No one would blame you for strictly associating NoSQL with performance. Most of the back and forth about NoSQL – an umbrella term given for non-relational storage mechanisms – has squarely put the focus on performance, sites with massive traffic, and server farms. It’s an interesting conversation, but one that risks alienating NoSQL from the majority of developers.
Does NoSQL provide us simple developers with any tangible benefit? As a matter of fact, it can – one as significant for us as performance is for facebook. First though you need to understand that all of those tools you’ve been using to access your data, such as DataSets, Linq2Sql, Hibernate, NHibernate, EntityFramework, ActiveRecord, SubSonic SQLAlchemy, are meant to help you deal with the well-known object-relational impedance mismatch. The short description is that data stored in code (typically using an Object Oriented approach) and data stored in a relational DB requires coercion to move to-and-fro. The amount of coercion will greatly vary from system to system as will the visibibility (or leakiness) of said coercion (the tool you use has a significant impact on this as well).

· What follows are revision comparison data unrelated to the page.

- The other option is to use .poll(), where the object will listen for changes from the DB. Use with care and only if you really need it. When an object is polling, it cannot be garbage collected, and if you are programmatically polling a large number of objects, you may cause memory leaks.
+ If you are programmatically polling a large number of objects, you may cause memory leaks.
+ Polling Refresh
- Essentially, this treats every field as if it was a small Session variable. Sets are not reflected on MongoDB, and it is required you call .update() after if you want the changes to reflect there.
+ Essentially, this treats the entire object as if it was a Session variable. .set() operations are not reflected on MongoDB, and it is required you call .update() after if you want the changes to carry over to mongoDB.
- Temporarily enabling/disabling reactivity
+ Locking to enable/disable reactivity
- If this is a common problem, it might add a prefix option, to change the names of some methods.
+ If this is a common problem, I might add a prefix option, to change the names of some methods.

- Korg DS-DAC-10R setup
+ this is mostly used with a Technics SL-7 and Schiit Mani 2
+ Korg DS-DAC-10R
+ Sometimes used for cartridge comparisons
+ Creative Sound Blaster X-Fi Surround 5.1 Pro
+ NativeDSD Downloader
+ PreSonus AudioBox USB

A lot of developers don’t feel that object-relational impedance mismatch is really a problem or even exists. That’s only because, as the only solution, you’ve been dealing with it for so long – possibly your entire programming career (like me), that you don’t think about it. You’ve been trained and desensitized to the problem, accepting it as part of programming the same way you’ve accepted if statements.
By changing how data is stored, the object-relational mismatch no longer applies to NoSQL solutions. Of course, just because the object-relation mismatch is gone, doesn’t mean something else hasn’t taken its place. There’s 4 primary storage techniques used by NoSQL solutions. I’m going to look at the two I’m most familiar with: Document (via MongoDB) and ColumnFamily (via Cassandra).

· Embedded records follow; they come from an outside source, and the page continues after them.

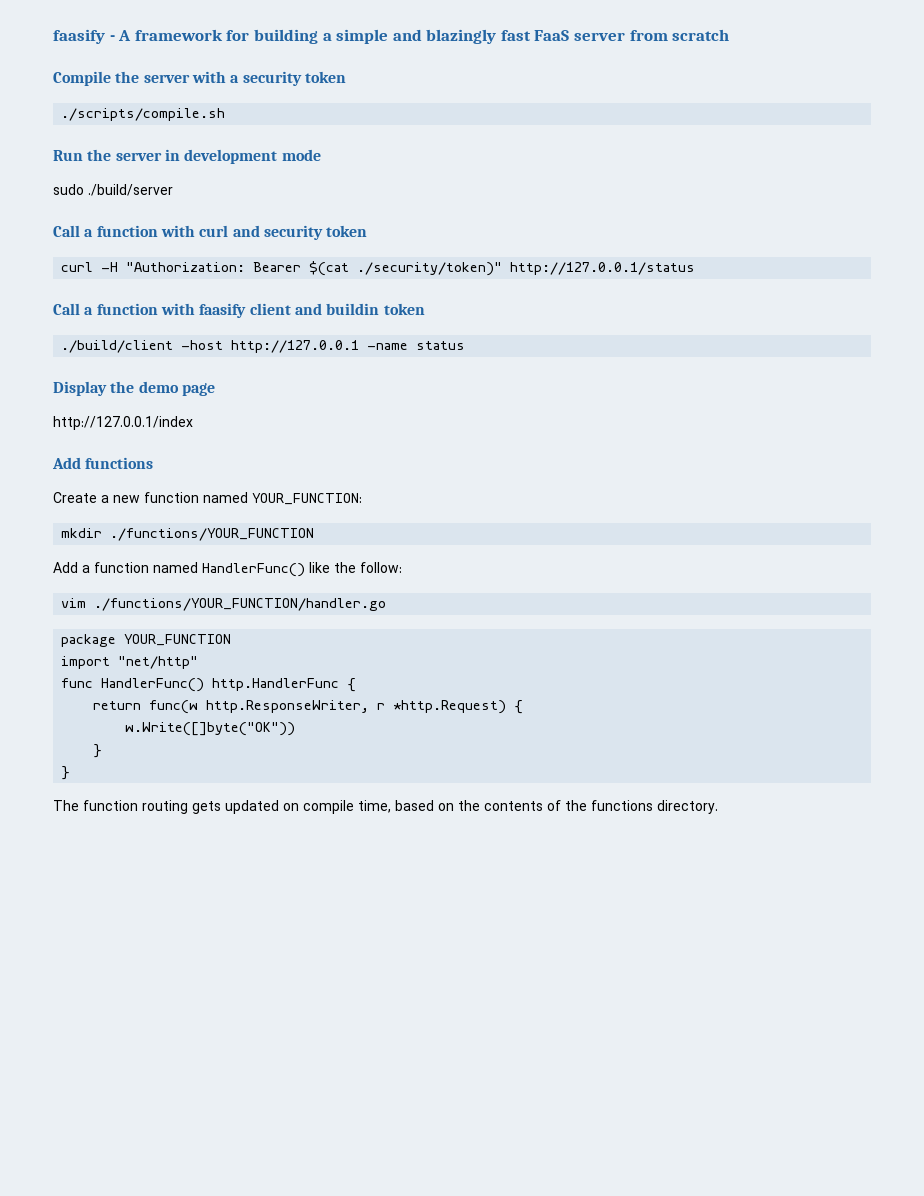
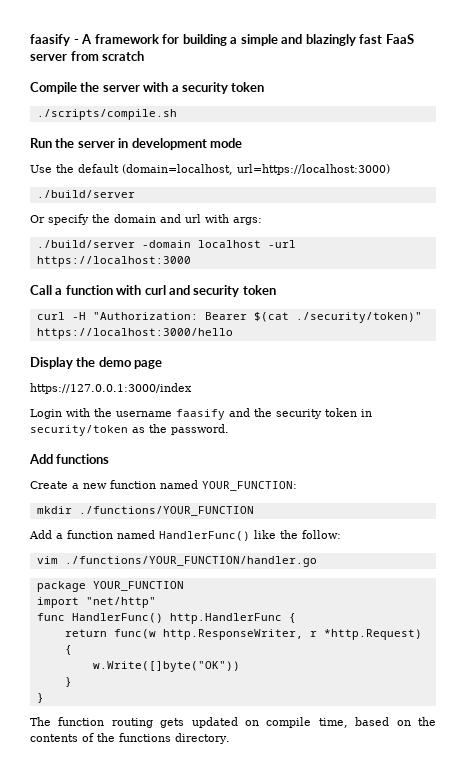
- sudo ./build/server
+ Use the default (domain=localhost, url=https://localhost:3000)
+ ./build/server
+ Or specify the domain and url with args:
+ ./build/server -domain localhost -url https://localhost:3000
- curl -H "Authorization: Bearer $(cat ./security/token)" http://127.0.0.1/status
- Call a function with faasify client and buildin token
- ./build/client -host http://127.0.0.1 -name status
+ curl -H "Authorization: Bearer $(cat ./security/token)" https://localhost:3000/hello
  Display the demo page
- http://127.0.0.1/index
+ https://127.0.0.1:3000/index
+ Login with the username faasify and the security token in security/token as the password.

Now I don’t have any NoSQL systems in production. My experience with MongoDB has been as a main contributor to the C# MongoDB driver (Norm) – largely focusing on the underlying communication protocol. I’ve also been writing a sample application as a demo for the driver and am prototyping something here at work (with plans to go into production). My experience with Cassandra is even more limited – having spent this past weekend looking at writing a C# driver for it (Apollo).
What I’ve noticed with MongoDB specifically (and probably document-oriented database in general) is that your data layer practically vanishes. This makes sense given the support for arrays and nested documents, as well as the ability to serialize and deserialize from a non-ambiguous and simple-type protocol like JSON (or BSON). This is huge productivity win for developers – shorter development time, less code and therefore less bugs.
On the flip side, my initial reaction to ColumnFamily storage (and I’d assume Key-Value engines) approach is that its even further away from OO than a relational model – thus the mismatch is even greater. You end up dealing with individual values (or arrays of individual values) and the language of Cassandra bleeds deeply into your application (much like the language of RDBMS bleed in your code when you use DataSets). Again, not a huge surprise sine Cassandra *is* heavily tuned for performance.
Ultimately, the drivers and tools you use to communicate with the storage engine are going to have a significant impact. For example, before Norm, the main way to communicate with MongoDB from C# was essentially through the use of glorified dictionaries. Before NHibernate we were using DataReaders or DataSets. However, the greater the difference between OO and storage model, the greater the complexity and leaks. Also, NoSQL drivers are young and have tons of room to grow, whereas the last hot thing to happen on the RDBMS front was Rail’s ActiveRecord.
Keep in mind that I am biased. Not only is my knowledge of Cassandra limited, but I’ve also had a hand in shaping the MongoDB drivers – obviously MongoDB fits well with my vision of what data access should look like. Maybe as my involvement in the ColumnFamily approach grows, so too will my opinion of the technology. However, it seems pretty clear to me at an implementation level that document-oriented databases (as well as object oriented database, like db40, I’d assume) are relatively close to the OO model used in code, and as such provide the greatest value to programmers.
At this very moment though, risks of new technology aside and the inconvenience of having to learn and grow, I’d say that there is compelling reason for developers to move away from relational storage engines (at least to prototype and play with). Reduced complexity within the application layer, not performance and scalability, is NoSQLs greatest strength.